What you need to do: Once the images are removed, set down everything else in the listing below exactly.

Start of Study material

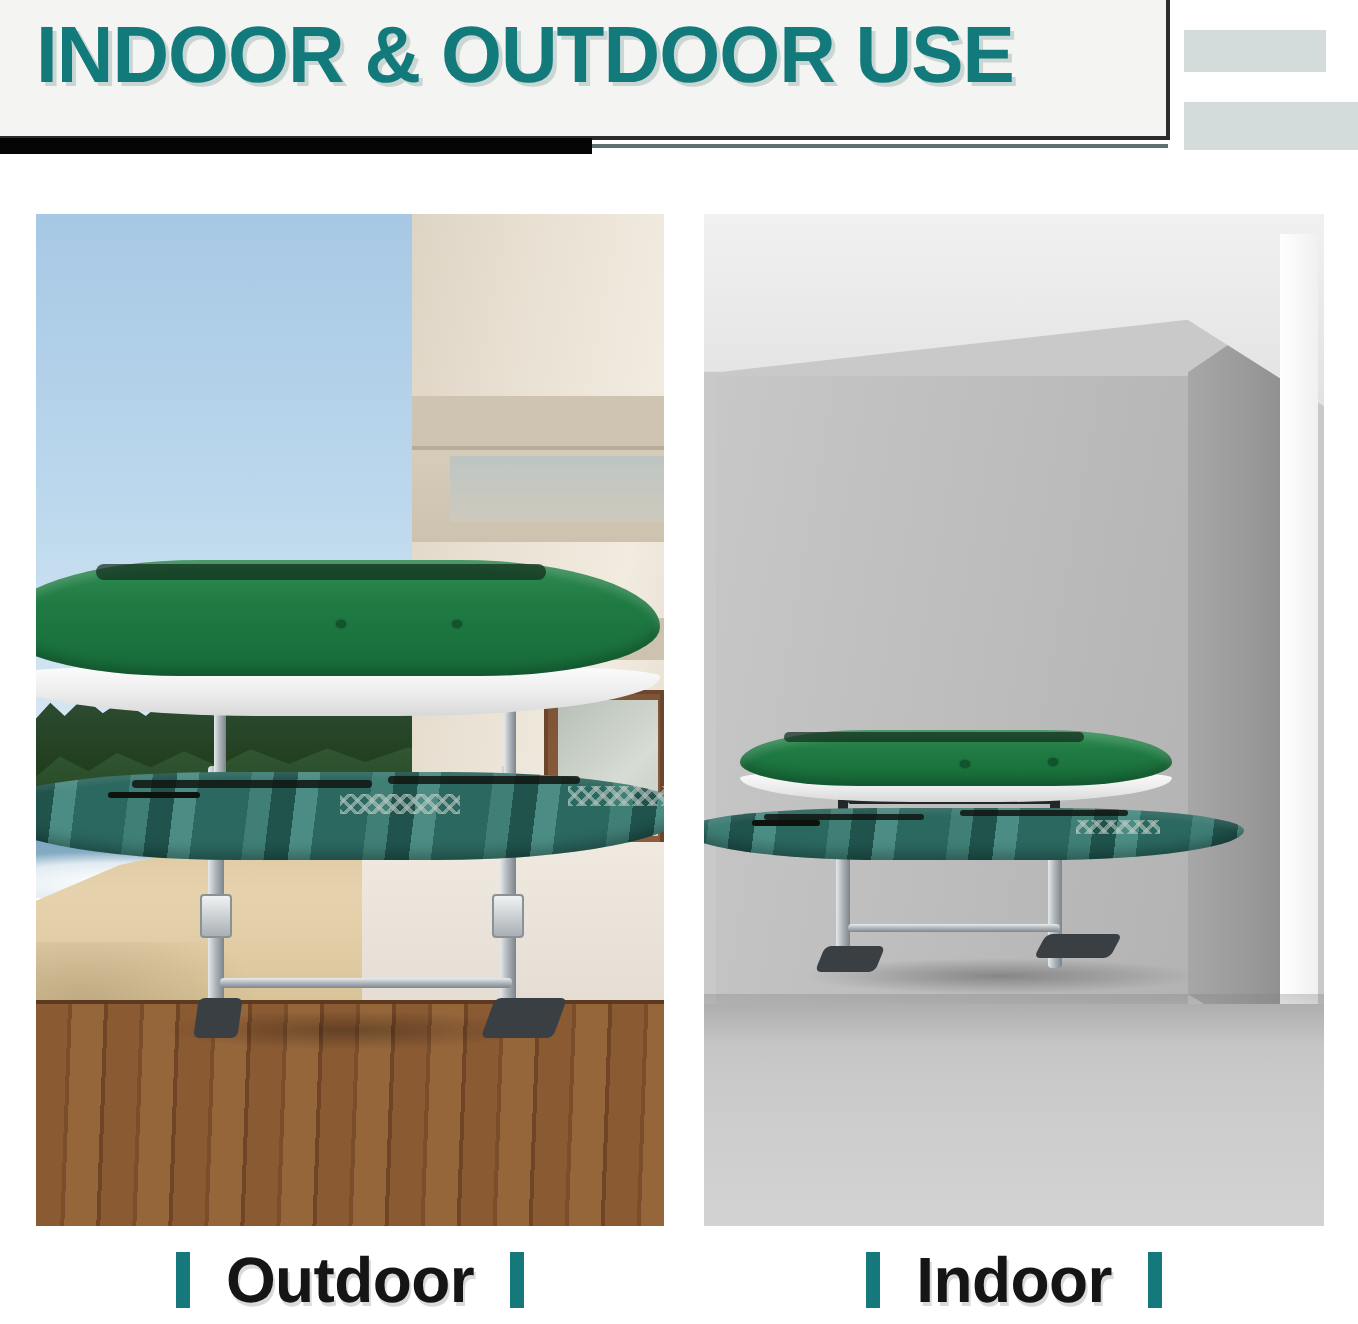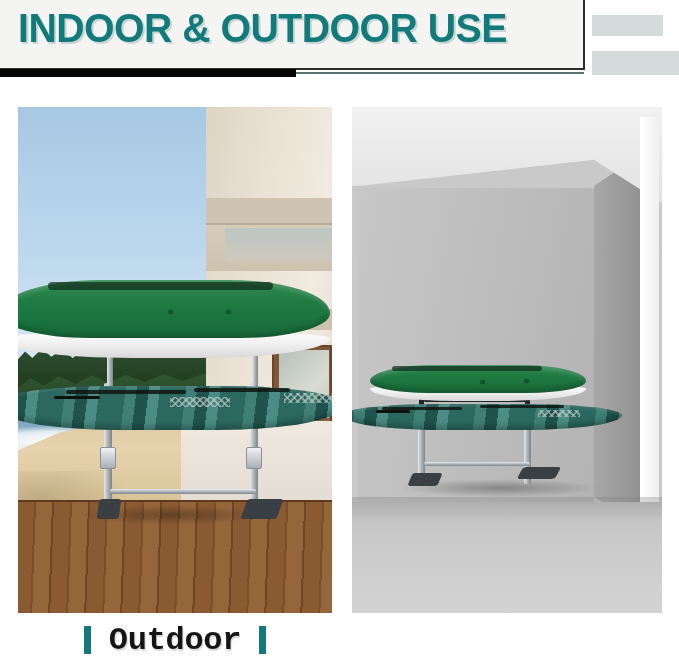"Outdoor" #caption-row { font-family: Liberation Mono, monospace -> none }
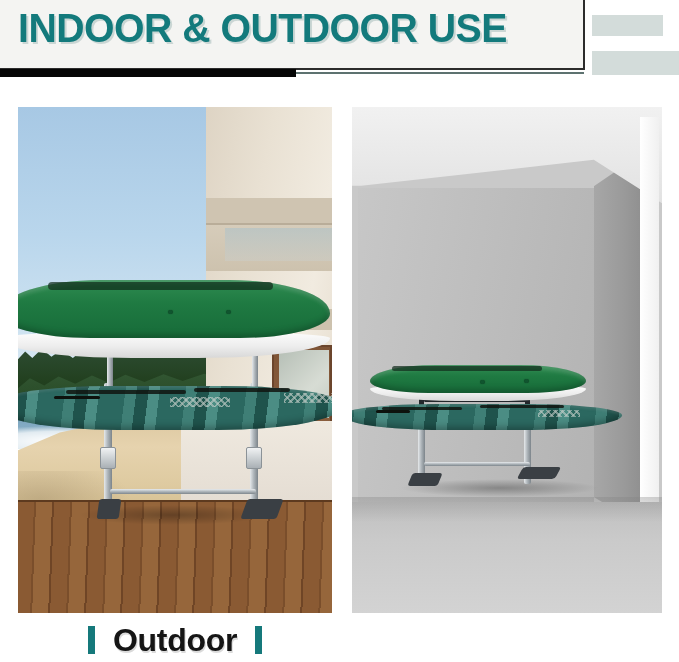"Indoor" div.caption-group { html: none -> <div> <span></span> <span>Indoor</span> <span></span> </div> }
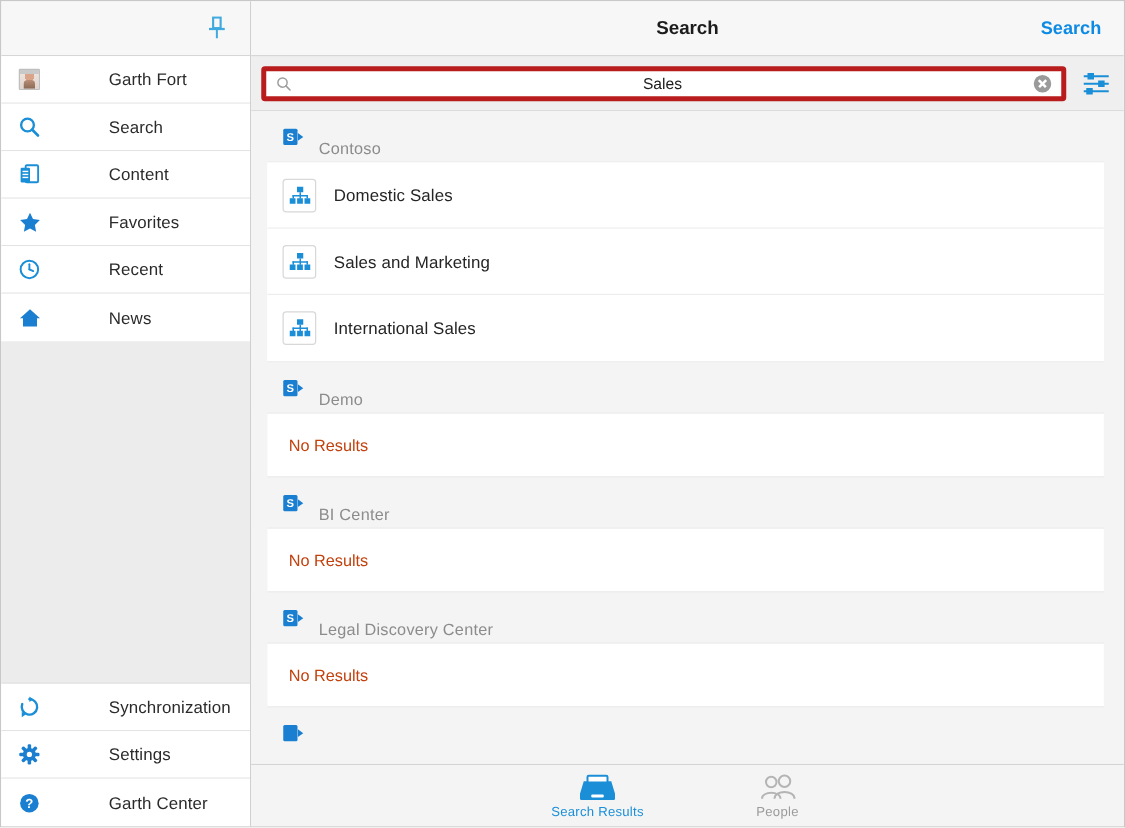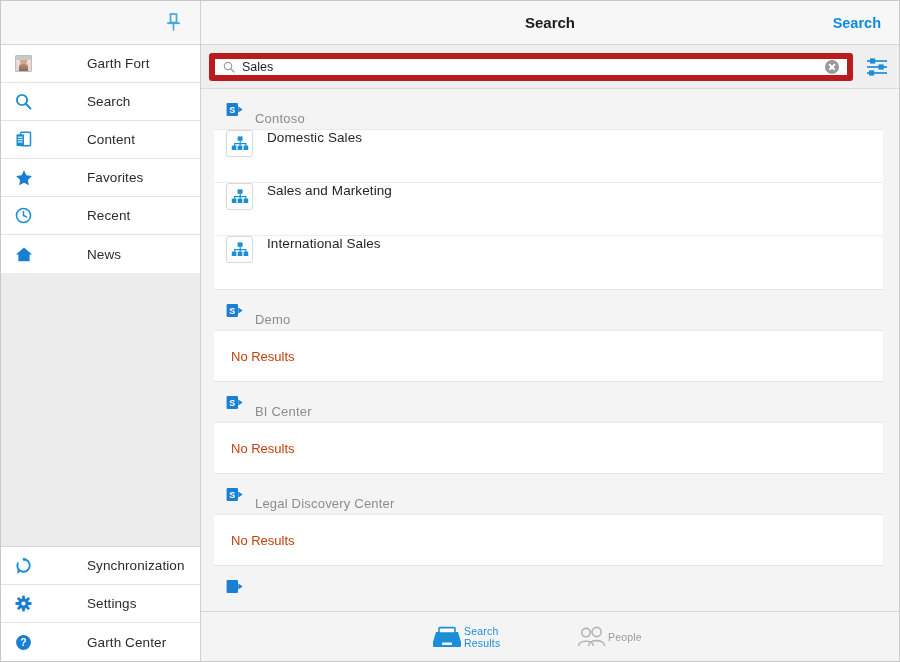"Sales" .search-field { border: 6px solid #b91c1c -> 4px solid #b91c1c; text-align: none -> center }
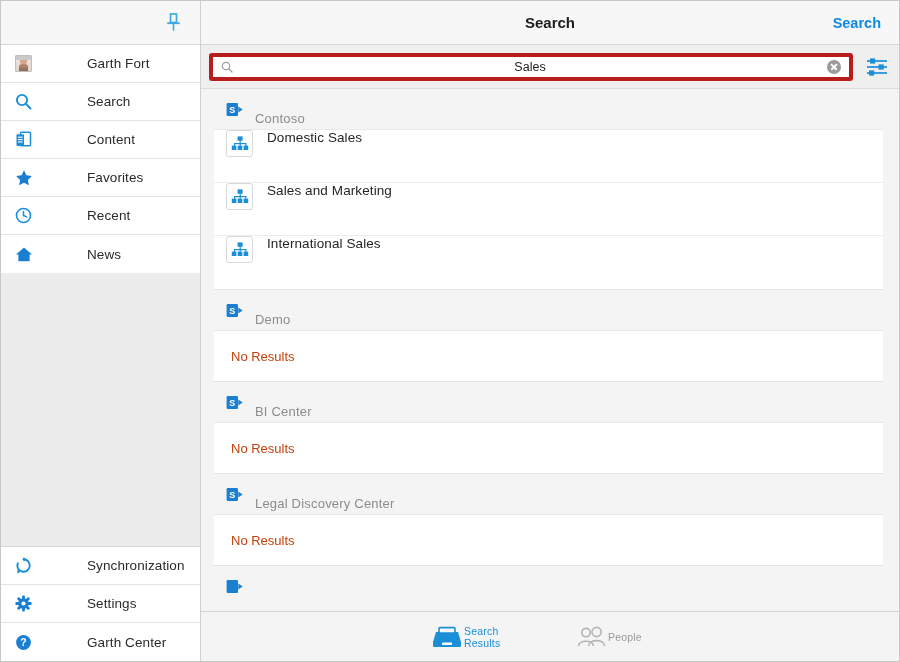"Domestic Sales" .result-row { align-items: none -> center }
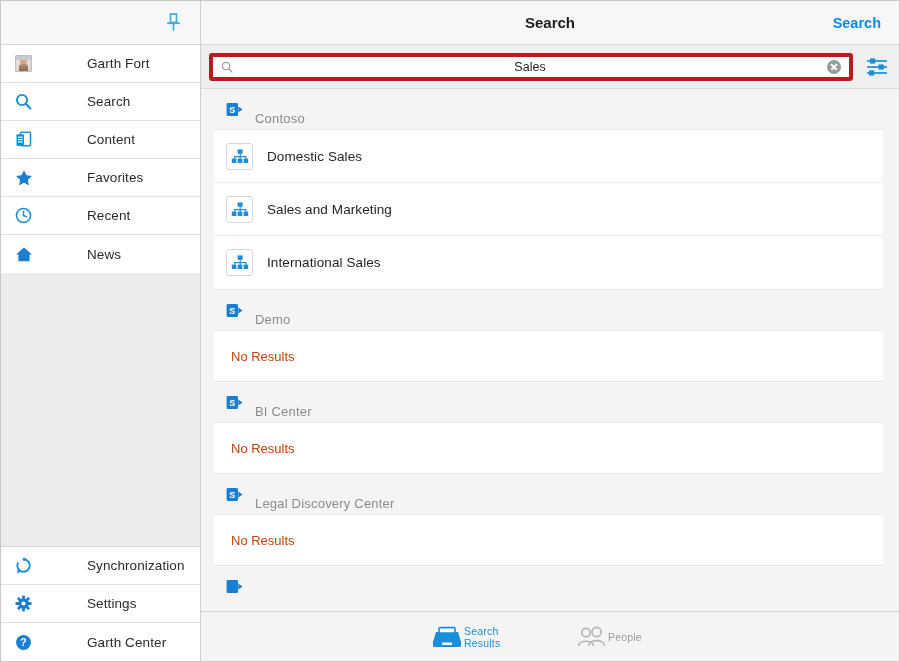"Search Results" .tab { flex-direction: row -> column }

End of Study material

Reply:
"Outdoor" #caption-row { font-family: Liberation Mono, monospace -> none }
"Indoor" div.caption-group { html: none -> <div> <span></span> <span>Indoor</span> <span></span> </div> }
"Sales" .search-field { border: 6px solid #b91c1c -> 4px solid #b91c1c; text-align: none -> center }
"Domestic Sales" .result-row { align-items: none -> center }
"Search Results" .tab { flex-direction: row -> column }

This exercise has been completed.